▶ _Work task_: Look through the data below and show every line that includes "컴프리헨션에".

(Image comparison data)
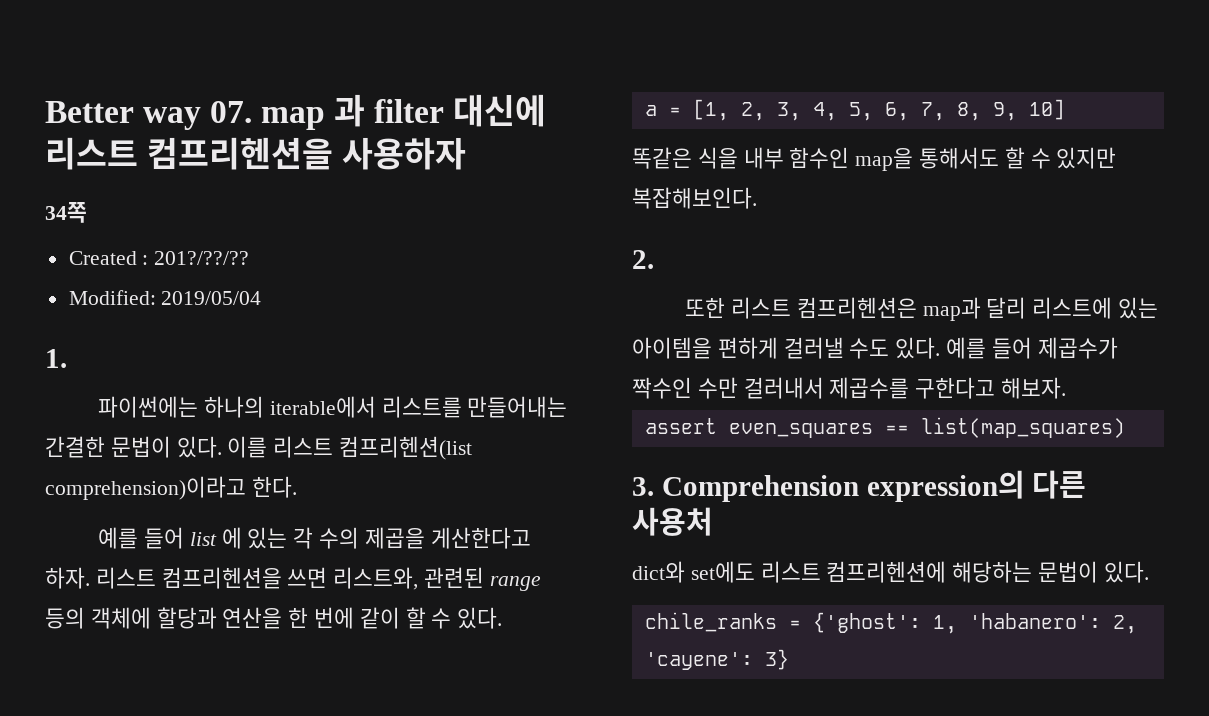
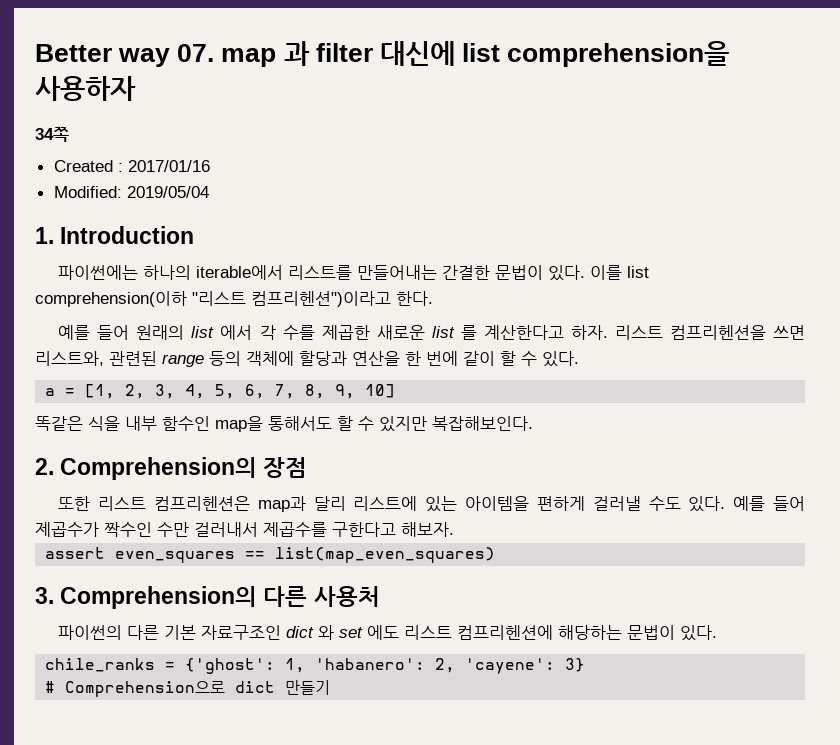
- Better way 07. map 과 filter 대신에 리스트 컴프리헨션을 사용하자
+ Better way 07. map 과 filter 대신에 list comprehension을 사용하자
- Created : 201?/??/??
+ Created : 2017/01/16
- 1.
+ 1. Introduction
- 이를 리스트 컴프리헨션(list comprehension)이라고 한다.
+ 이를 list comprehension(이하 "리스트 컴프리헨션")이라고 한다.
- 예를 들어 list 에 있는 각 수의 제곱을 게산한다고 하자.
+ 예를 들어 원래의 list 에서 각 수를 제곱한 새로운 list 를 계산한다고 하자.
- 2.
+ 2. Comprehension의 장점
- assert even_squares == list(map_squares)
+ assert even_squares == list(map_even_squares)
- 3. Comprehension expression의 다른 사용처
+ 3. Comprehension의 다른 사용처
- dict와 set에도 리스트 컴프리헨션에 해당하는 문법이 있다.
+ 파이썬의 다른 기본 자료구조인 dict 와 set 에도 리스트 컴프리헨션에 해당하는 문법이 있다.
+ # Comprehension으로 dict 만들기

▶ _Exercise answer_:
- dict와 set에도 리스트 컴프리헨션에 해당하는 문법이 있다.
+ 파이썬의 다른 기본 자료구조인 dict 와 set 에도 리스트 컴프리헨션에 해당하는 문법이 있다.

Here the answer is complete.